Тем временем Париж «сходил с ума по Рудольфу». Повсюду висели плакаты с анонсом его первого спектакля; очереди за билетами выстраивались от Театра на Елисейских Полях до площади Альма. На первой пресс-конференции 22 июня Рудольф небрежно сидел на ступеньках на фоне декораций к «Спящей красавице», глядя на вспышки камер, и спокойно говорил, что уже давно собирался бежать из СССР, но принял решение лишь под влиянием момента, потому что его отправляли назад, в Москву. Так же уравновешенно он давал и «эксклюзивные» интервью отдельным репортерам, не задумываясь отвечая на личные вопросы презрительным: «У нас в России не принято совать нос в личную жизнь. Так поступает только тайная полиция». С Патриком Тевноном, близким другом Клары, он позволил себе быть более откровенным: «В Ленинграде было очень тяжело. В Театре имени Кирова было две школы: традиционалисты во главе с Сергеевым, которые не хотели абсолютно ничего менять, ни костюма, ни парика, и другие, которые очень хотели бы немножко модернизировать балет. Естественно, я был одним из «модернистов», и руководство думало обо мне очень плохо. Они не хотели, чтобы я часто танцевал, мне не давали ролей… Я никогда не вернусь на родину, но искренне верю, что и в вашей стране я счастлив не буду».
Первое выступление Рудольфа в составе труппы де Куэваса 23 июня (в тот самый вечер, когда Театр имени Кирова начинал гастроли в Лондоне со «Спящей красавицы») стало больше политическим событием, чем событием в мире искусства. У здания Театра на Елисейских Полях дежурили полицейские машины, в фойе толпились фотографы и операторы, в публике было много инспекторов в штатском; у гримерки Рудольфа стояли три телохранителя. Они отказывались впускать к нему даже друзей. Кларе, просочившейся в зал в толпе молодых, модных зрителей, удалось остаться незамеченной, несмотря на то что пресс-агенты из США предлагали миллион долларов папарацци за снимок, «на котором она захвачена врасплох». Вдохновленная Нина Вырубова, которая танцевала в адажио «Роза Авроры», держала равновесие, как никогда раньше. Перед первым выходом Рудольфа в роли принца Дезире во втором акте напряжение достигло высшей точки – казалось, сам воздух наэлектризован. После первой вариации публика вызывала Рудольфа пять раз. Вырубову, в свою очередь, вызывали четырежды; к концу их па-де-де оба русских танцора кланялись со слезами на глазах. Ослепительный Рудольф в голубом костюме прижимал руку к сердцу. Но вдруг эмоции захлестнули его, и в гримерке, в антракте между актами, он сломался. Во France Soir на следующий день поместили его восторженное интервью «Noureiev [так!] a pleur'e en boyant Paris `a ses pieds («Нуреев плакал, видя Париж у своих ног)».

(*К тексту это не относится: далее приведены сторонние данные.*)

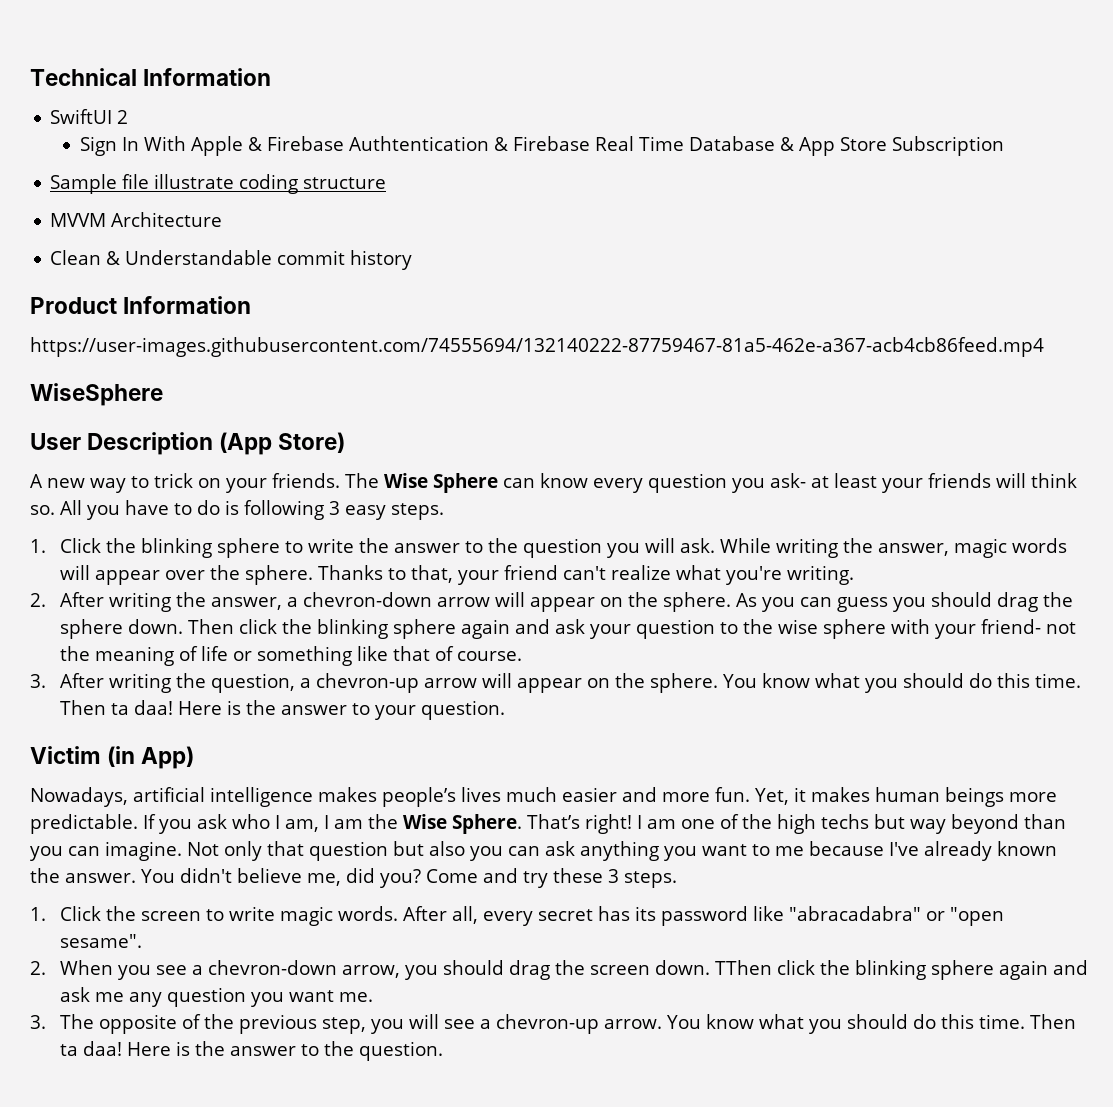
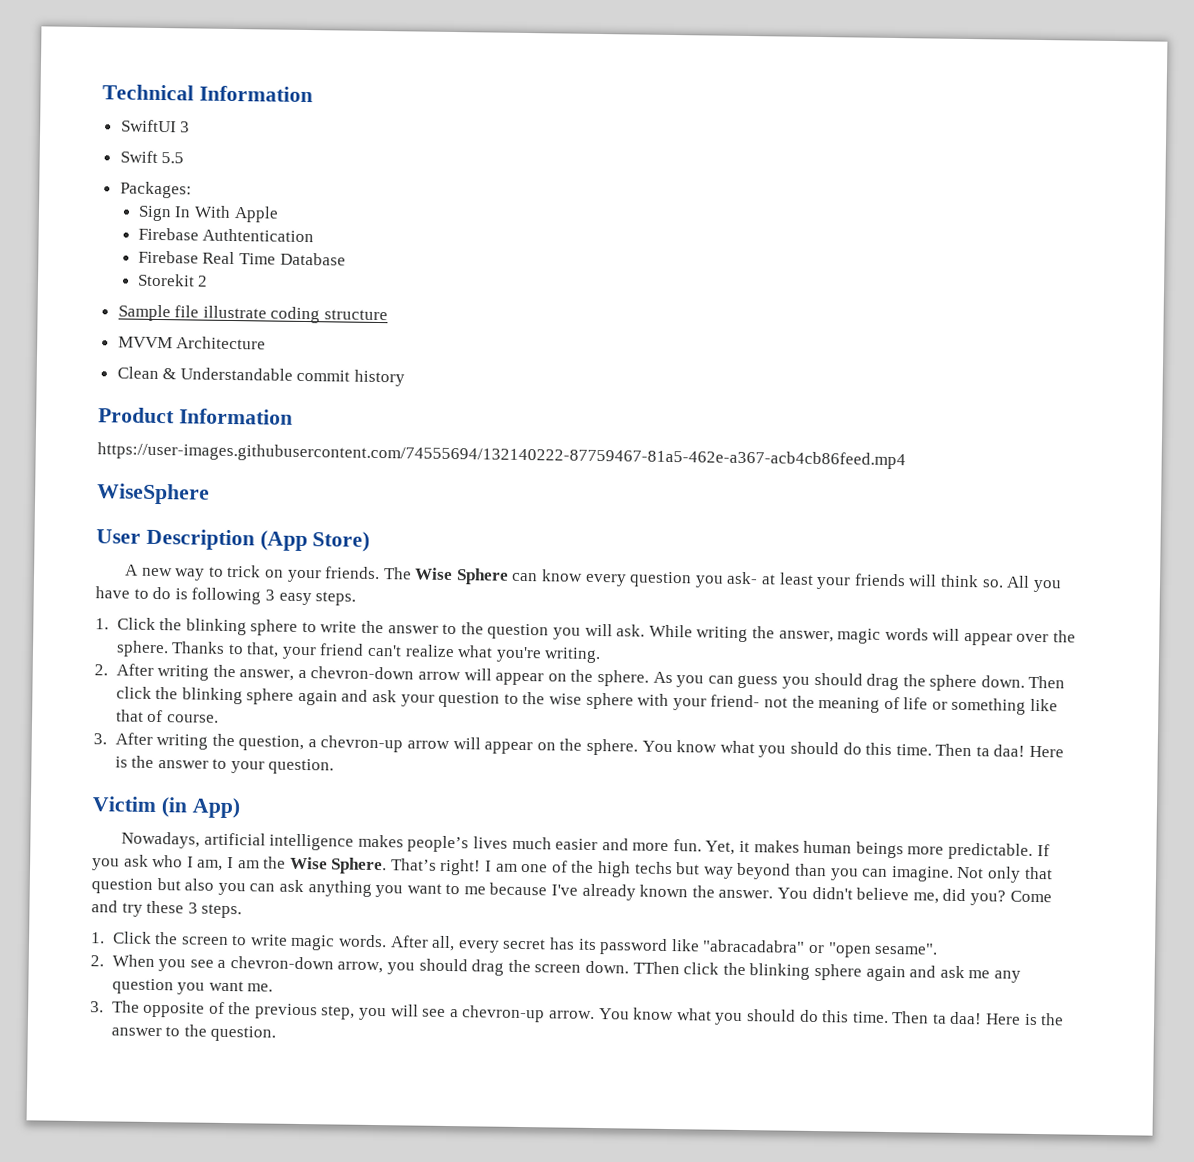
[117,110,129,124] 2 -> [180,121,191,133] [119,150,185,164] [119,181,192,199] 3 // Swift 5.5 // Packages:
[248,137,263,151] & -> (279, 214) //
[494,137,509,151] & -> (315, 235) //
[780,136,1005,156] & App Store Subscription -> [136,273,209,287] // Storekit 2

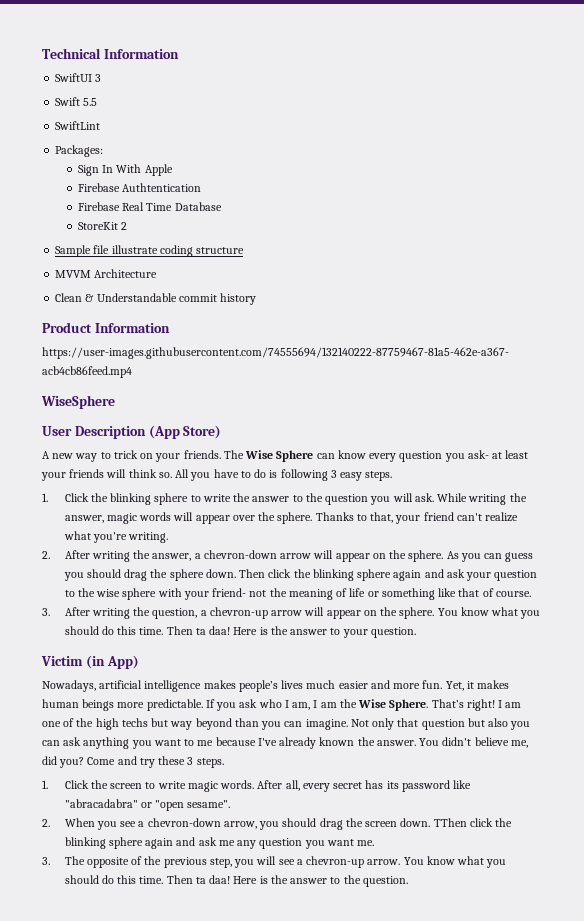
(185, 158) none -> [55,121,101,130] // SwiftLint
[136,273,195,287] Storekit -> [77,222,118,230] StoreKit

Однако, несмотря на овацию в финале, когда его вызывали более 24 раз, в зале сидели знатоки, которых Рудольф разочаровал. «Я не очень впечатлен», – прошептал хореограф Джером Роббинс Пьеру Берже, партнеру Ива Сен-Лорана. Не произвел он большое впечатление и на Гарольда Ч. Шонберга из The New York Times, который заметил, что Нуреев «не самый совершенный из артистов»[30]
. Но именно сырость и неровность исполнения – «ранимость, открытость» Рудольфа – в тот вечер буквально покорила балерину Виолетт Верди. Ей он показался не столько диким, сколько неиспорченным: «В его исполнении принц стал юношей в поисках идеала, который удивляется, найдя его, – и с сверхъестественным чувством завороженности тем, на что он смотрит, завороженности тем, что он находит… Можно сразу увидеть чистоту в его преданности и полном погружении».Через неделю, за несколько минут до того, как он должен был выйти на сцену, на сей раз в роли Голубой птицы, в гримерку к нему принесли три письма, переправленные с помощью посольства: от матери, от отца и от Пушкина.
«Письмо от Пушкина было сокрушительным. Казалось, что единственный человек, который хорошо меня знал, не может, не в состоянии меня понять. Он писал, что Париж – город упадочный, его загнивание только развратит меня, если останусь в Европе, то потеряю не только балетную технику, но всю свою нравственную целостность. У меня есть только один выход: немедленно вернуться на Родину, так как в России никто и никогда не поймет моего поступка».
В коротком письме отец говорил, что не может поверить, чтобы его сын мог предать родину и что за то, что я сделал, нет прощения.
«Приезжай домой, – умоляла мать в телеграмме, – приезжай домой».